Sur le podium des maternités belges
Nicolas Bodson, directeur général du CHU Brugmann, rappela, pour sa part, que si l’hôpital a connu des difficultés financières, jamais il n’a cessé de développer son activité de manière importante, totalisant jusqu’à 290.000 consultations et 54.000 admissions par an aujourd’hui. Des chiffres en progression respectivement de 24% et 14% sur les cinq dernières années. Quant au nombre d’accouchements, il est passé, en moins de trois ans, de moins de 1.000 actes par an à plus de 3.000 de nos jours, faisant désormais figurer Brugmann sur le podium des maternités belges.

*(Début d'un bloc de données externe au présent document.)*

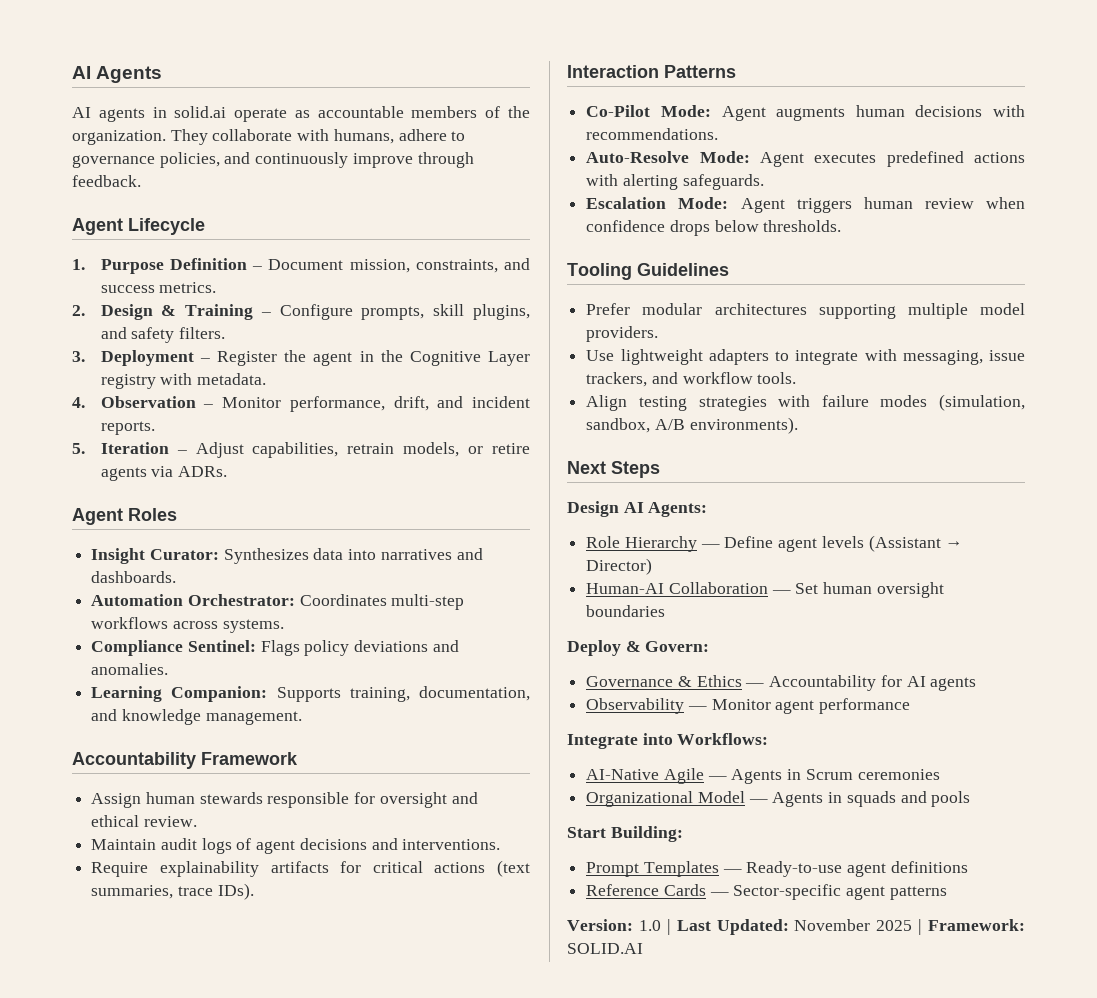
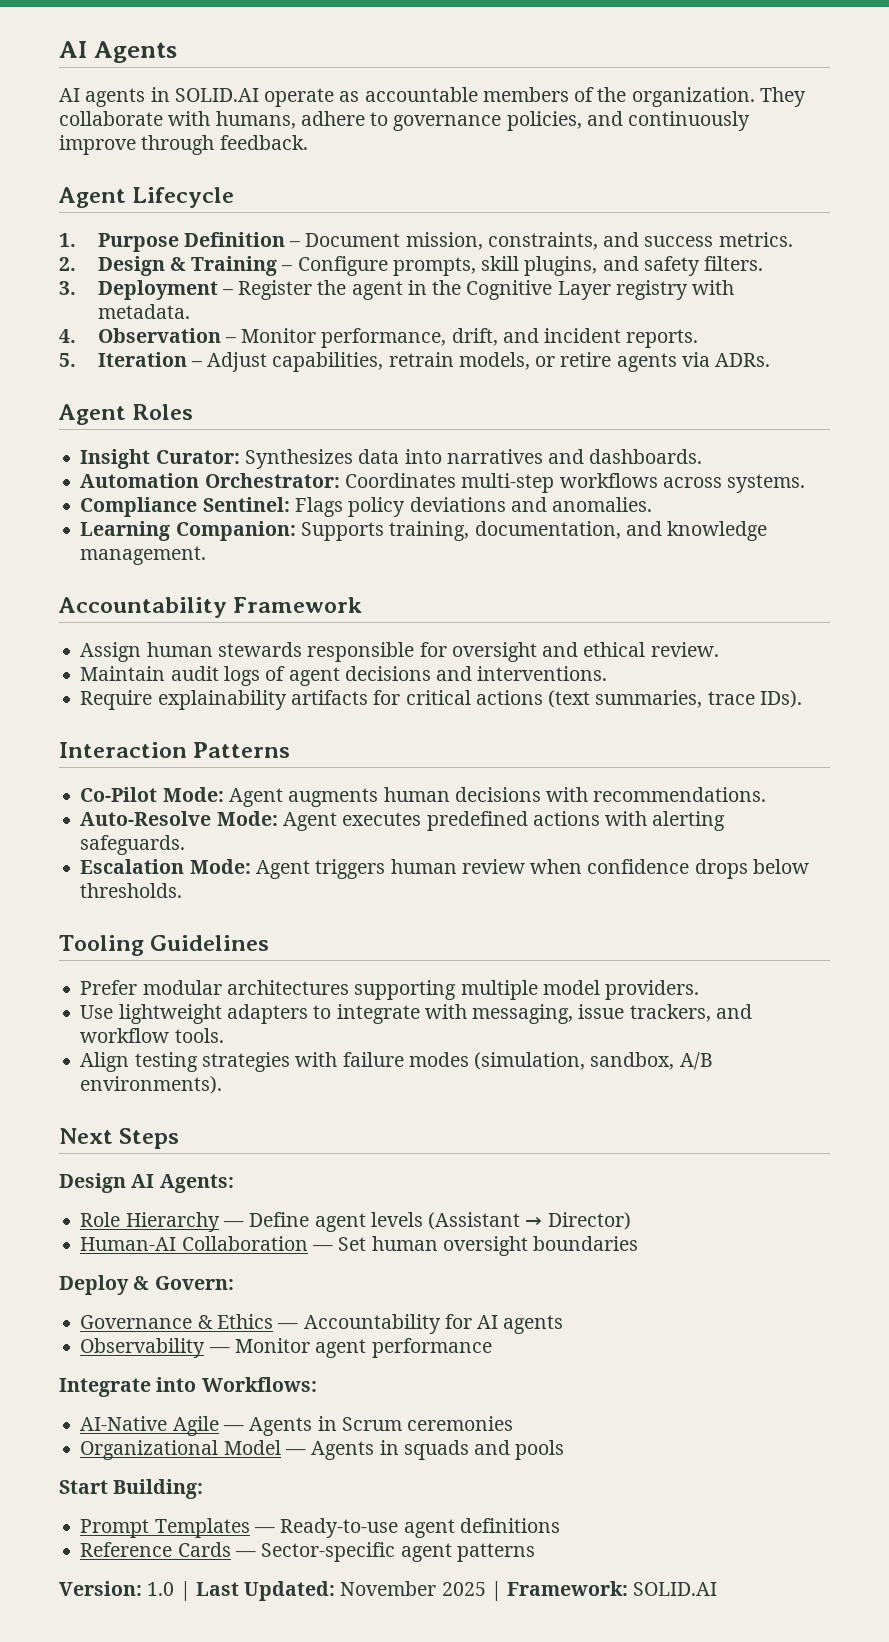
- AI agents in solid.ai operate as accountable members of the organization.
+ AI agents in SOLID.AI operate as accountable members of the organization.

Rappelant que la Ville de Bruxelles, depuis l’origine, a été impliquée dans ce développement, le bourgmestre Freddy Thielemans a dit son espoir de voir ainsi le CHU Brugmann «retrouver le lustre, la capacité et la modernité que peut-être, dans le temps, il avait quelque peu perdus». Ministre-président de Bruxelles-Capitale, Charles Picqué s’est déclaré «fier de diriger une Région qui se distingue par la qualité et la diversité exemplaires de son offre hospitalière publique». Il a aussi tenu à rendre hommage au personnel soignant, qui «a droit à toute notre reconnaissance sociale», alors qu’une manifestation était en cours pour réclamer le paiement des heures supplémentaires. Le socialiste bruxellois a plaidé aussi pour davantage de justice sociale, dans une société de plus en plus marquée par l’atomisation sociale, et qui charrie dualisation et fractures sociales. Enfin, Benoît Cerhexe, ministre régional cdH en charge de la Santé, a, lui aussi, mis en avant l’aspect humain, plus important que les briques et les bâtiments. Et de rendre hommage en particulier au courage des 3.100 personnes qui travaillent, 24 heures par jour, au sein du CHU Brugmann, tout en s’inquiétant de la pénurie de personnel dans ce secteur qui, selon lui, est «une menace qu’il ne faut pas perdre de vue».